### Prompt
Retype every entry word for word. Omit the pictures.

### Provided data
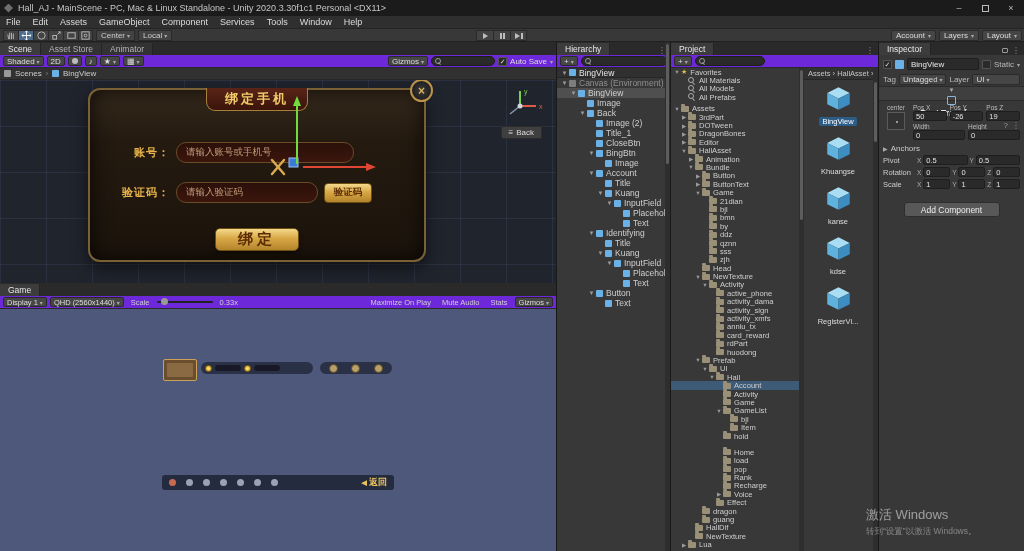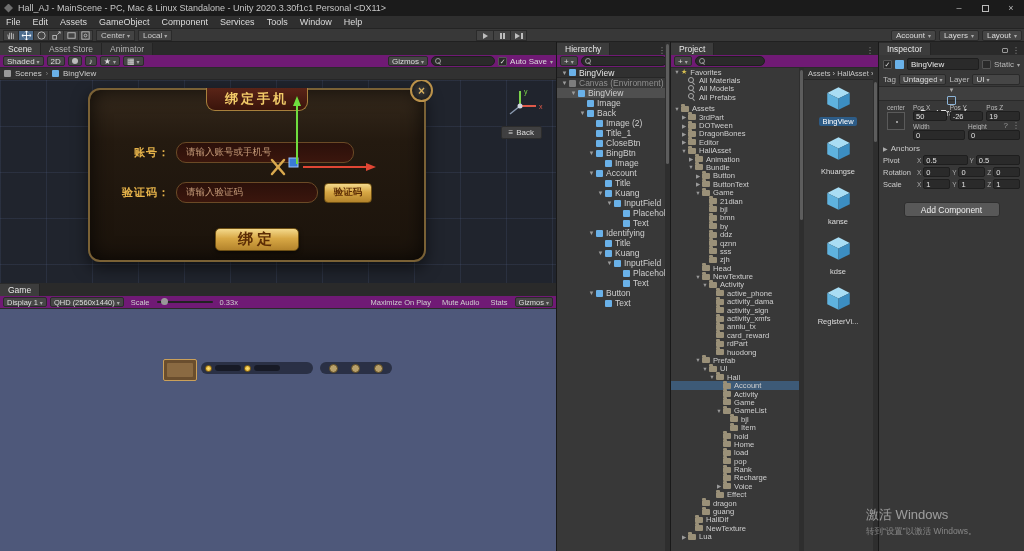"Shaded" .subbar { background: #701a75 -> #6d28d9 }
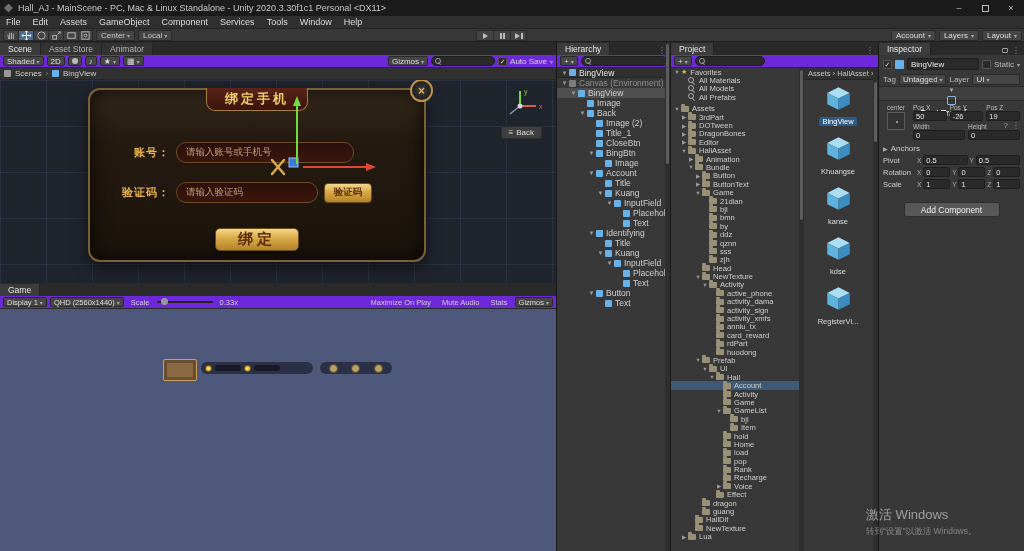"Home" div.prow { margin-top: none -> 8px }
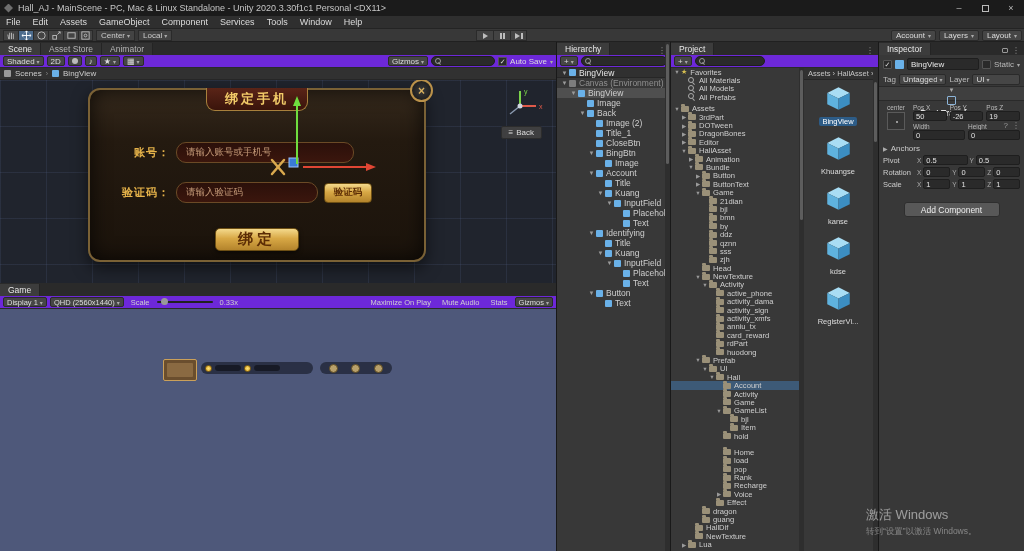"返回" div { html: none -> <div> <span> <span></span> <span></span> <span></span> <span></span> <span></span> <span></span> <span></span> </span> <span> <span>◀</span> <span>返回</span> </span> </div> }
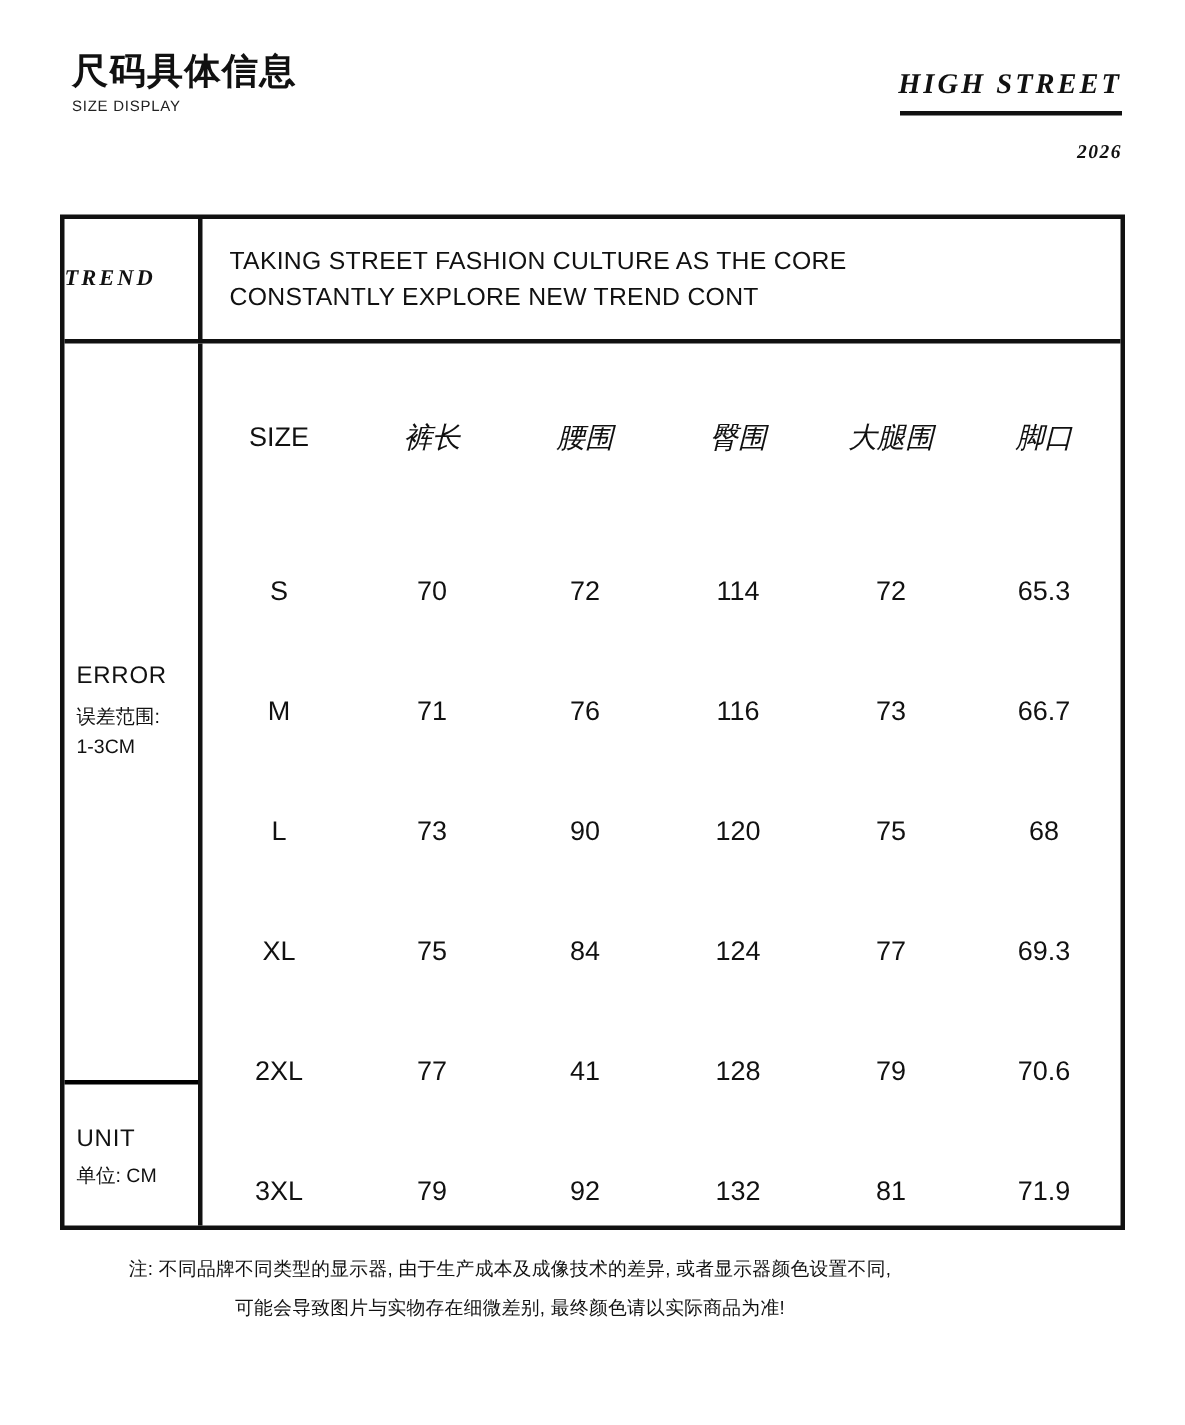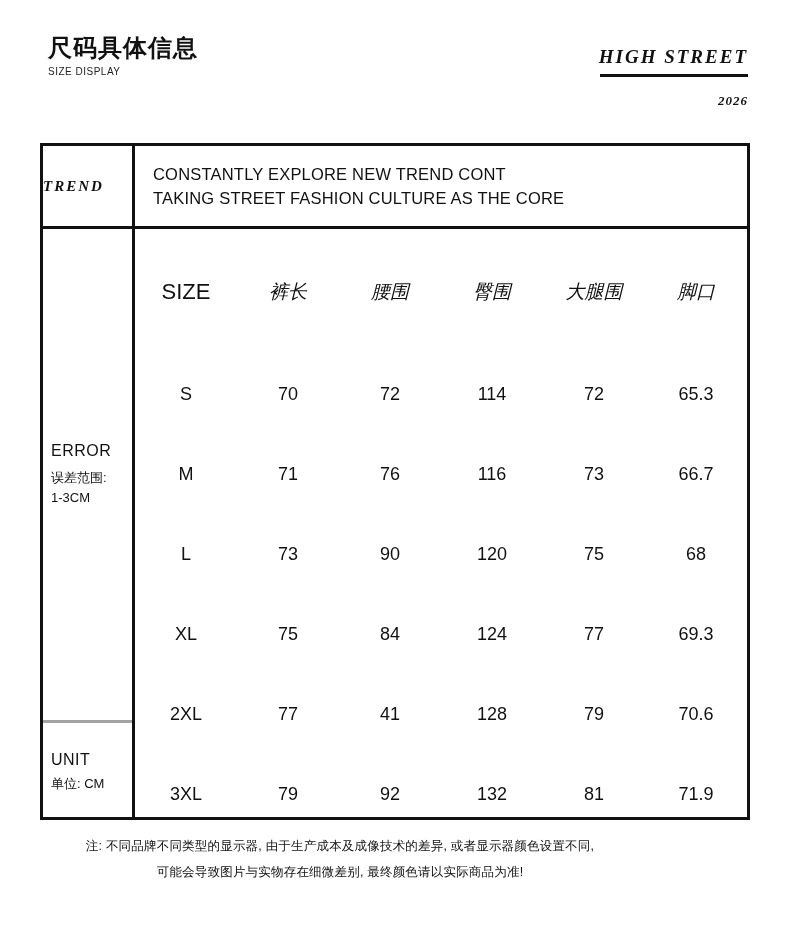"CONSTANTLY EXPLORE NEW TREND CONT" div { order: before "TAKING STREET FASHION CULTURE AS" -> after "TAKING STREET FASHION CULTURE AS" }
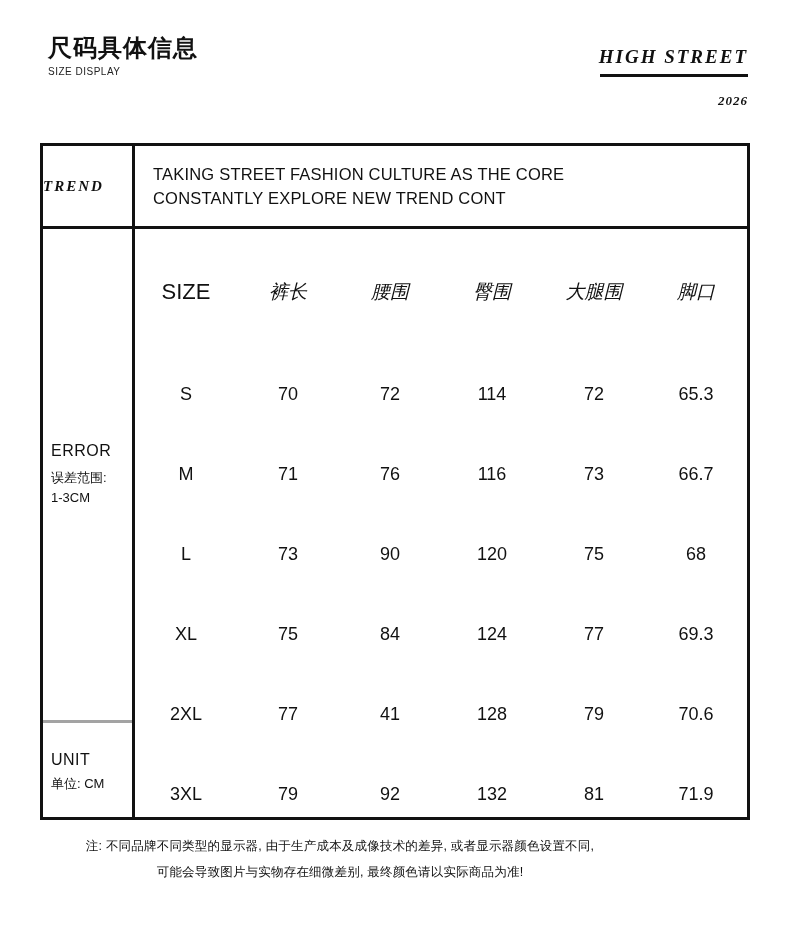"SIZE" table.size-table thead th { font-size: 22px -> 18px }
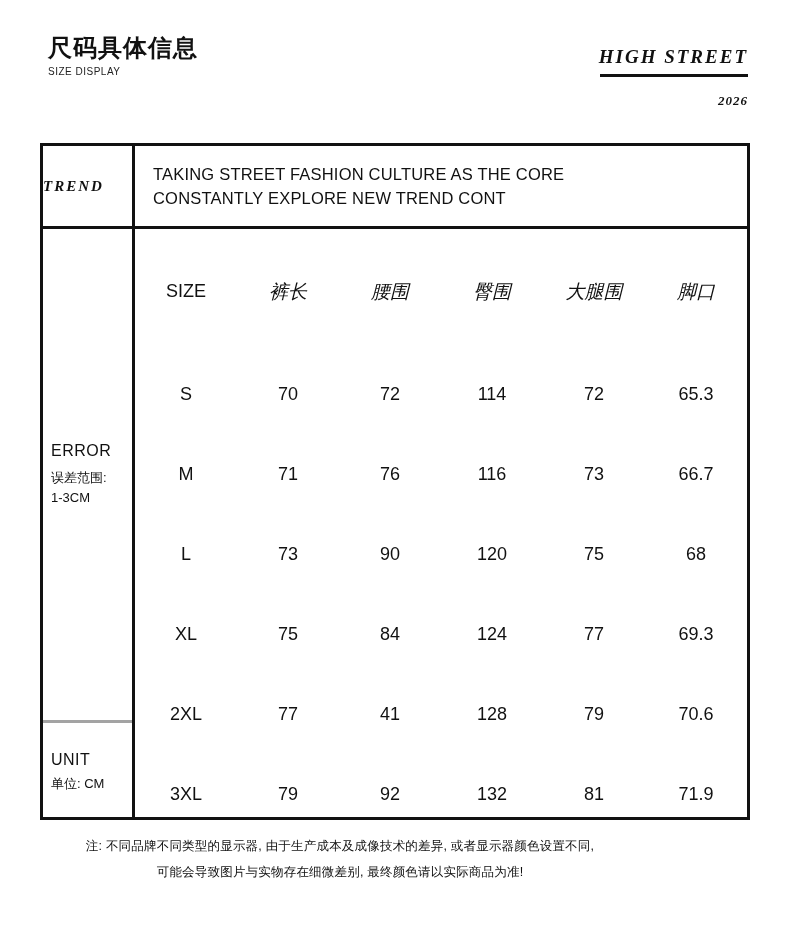"ERROR" .error-cell { border-bottom: 3px solid #a3a3a3 -> 3px solid #000000 }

### Output for this task
"Shaded" .subbar { background: #701a75 -> #6d28d9 }
"Home" div.prow { margin-top: none -> 8px }
"返回" div { html: none -> <div> <span> <span></span> <span></span> <span></span> <span></span> <span></span> <span></span> <span></span> </span> <span> <span>◀</span> <span>返回</span> </span> </div> }
"CONSTANTLY EXPLORE NEW TREND CONT" div { order: before "TAKING STREET FASHION CULTURE AS" -> after "TAKING STREET FASHION CULTURE AS" }
"SIZE" table.size-table thead th { font-size: 22px -> 18px }
"ERROR" .error-cell { border-bottom: 3px solid #a3a3a3 -> 3px solid #000000 }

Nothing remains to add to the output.